David Garrick (29 January 1947 – 28 February 1985), better known by his stage name David Byron, was a British singer, who was best known in the early 1970s as the lead vocalist with the rock band Uriah Heep. Byron possessed a powerful operatic voice and a flamboyant stage presence.

Early life (1958–1969)
David Byron was educated at Independent school (United Kingdom) Forest School, Walthamstow, from 1958–1964, where, as a popular pupil he excelled at sports and was in the school 1st XI football team. From the mid-1960s to early 1970s, he did session work for a company called Avenue Recordings, singing lead and backing vocals (occasionally along with Mick Box on guitar and Paul Newton on bass). These were cover versions of Top 20 hits and were released on EPs and LPs.

His first venture into professional music was with an Epping-based semi-pro band called The Stalkers, which also featured Box. Byron and Box then teamed up to form the band Spice (1967–1969), which also featured Newton on bass and Alex Napier on drums. Before settling on the name Spice other names were considered including 'The Play' and a handful of acetates exist of unreleased tracks recorded at the time and credited to 'The Play'. The band gigged extensively locally under the management of Paul Newton's father and they secured a recording deal with United Artists, which issued the band's only single "What About The Music/In Love"; copies of which now fetch around $50 to $100 on the collectors' market.

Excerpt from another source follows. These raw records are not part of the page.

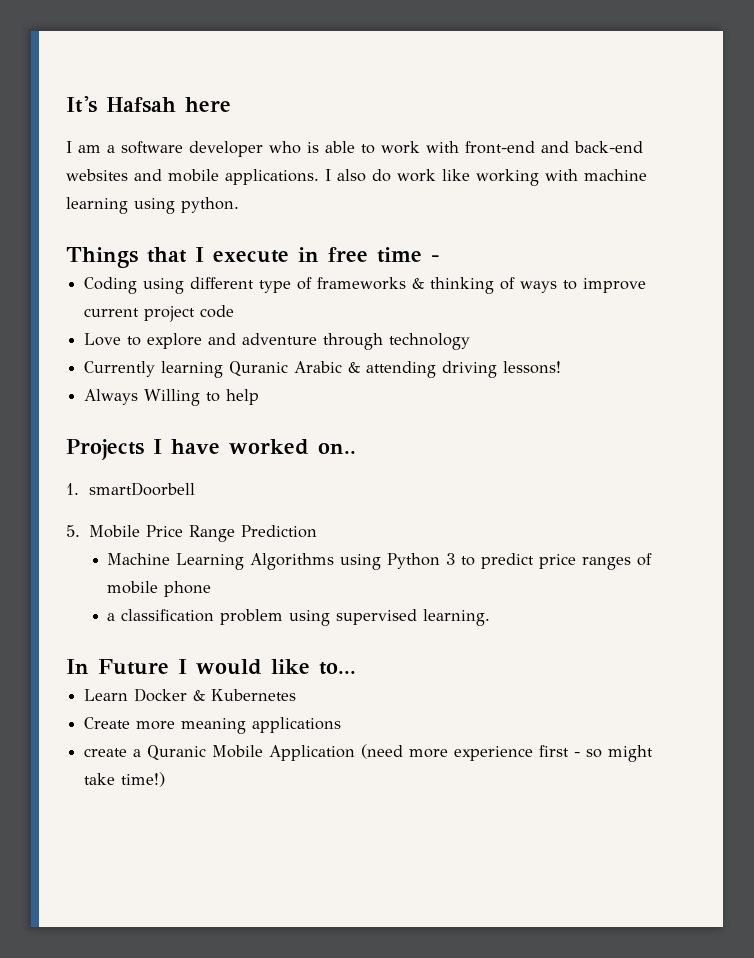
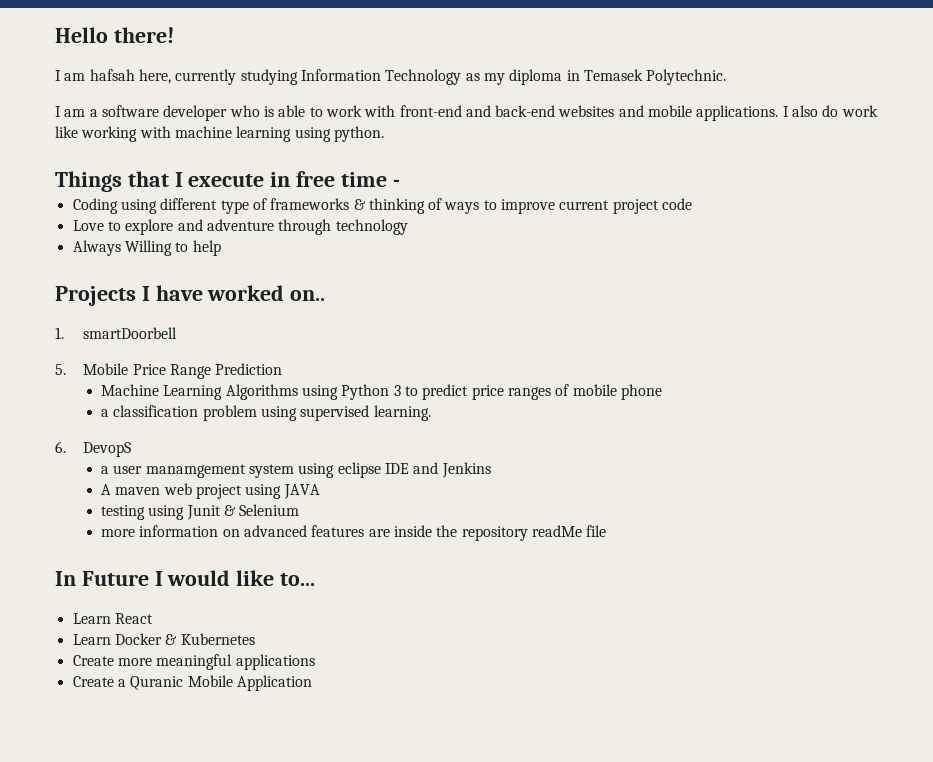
[66,96,231,113] It's Hafsah here -> [55,27,174,43] [55,69,727,85] Hello there! // I am hafsah here, currently studying Information Technology as my diploma in Temasek Polytechnic.
[84,361,562,378] // Currently learning Quranic Arabic & attending driving lessons! -> (408, 227) none
(491, 617) none -> [55,441,132,457] [101,462,491,478] [101,483,320,499] [101,504,300,520] [101,525,607,541] // 6. DevopS // a user manamgement system using eclipse IDE and Jenkins // A maven web project using JAVA // testing using Junit & Selenium // more information on advanced features are inside the repository readMe file
(356, 668) none -> [72,613,153,624] // Learn React
[181,718,247,734] meaning -> [156,654,233,670] meaningful
[84,748,128,757] create -> [72,676,114,687] Create
[361,744,654,762] [84,772,166,787] (need more experience first - so might take time!) -> (312, 683) none

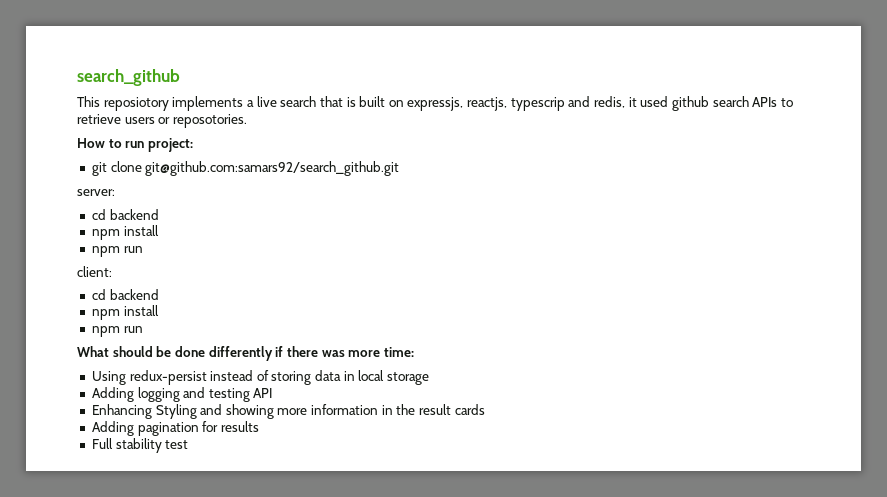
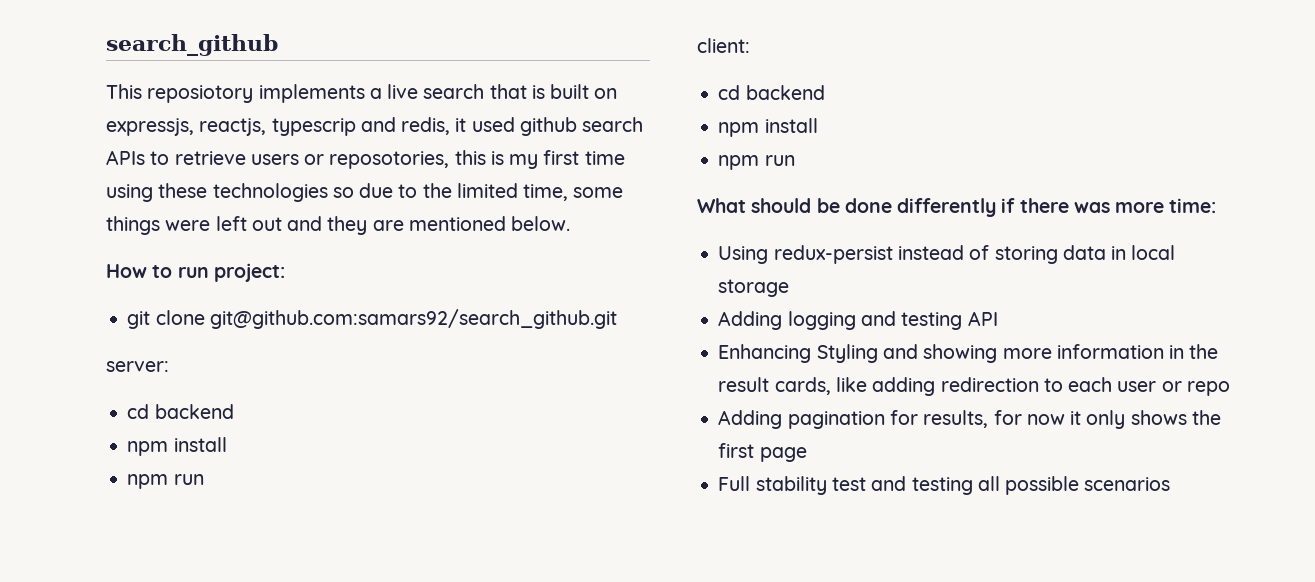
[172,114,247,128] reposotories. -> [329,150,625,169] [106,183,624,202] [106,216,571,235] reposotories, this is my first time using these technologies so due to the limited time, some things were left out and they are mentioned below.
[454,404,485,415] [91,421,259,436] [91,438,189,453] cards // Adding pagination for results // Full stability test -> [774,377,1230,396] [718,410,1221,429] [718,443,807,462] [718,476,1171,495] cards, like adding redirection to each user or repo // Adding pagination for results, for now it only shows the first page // Full stability test and testing all possible scenarios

Deciding that the Spice sound would require keyboards, they recruited keyboardist/guitarist/singer/songwriter Ken Hensley, who was Newton's bandmate in The Gods. During this time, Byron renamed the band Uriah Heep from the Charles Dickens novel David Copperfield.

With Uriah Heep 1969–1976

Byron sang on ten Uriah Heep albums: Very 'eavy Very 'Umble, Salisbury, Look at Yourself, Demons and Wizards, The Magician's Birthday, Live, Sweet Freedom, Wonderworld, Return To Fantasy, and High and Mighty. In 1975, Byron released his first solo album, Take No Prisoners, which also featured fellow Heep members Box, Hensley and Lee Kerslake. Byron also gained a reputation for hard drinking, which eventually led to him being sacked from Uriah Heep at the end of a Spanish tour in July 1976.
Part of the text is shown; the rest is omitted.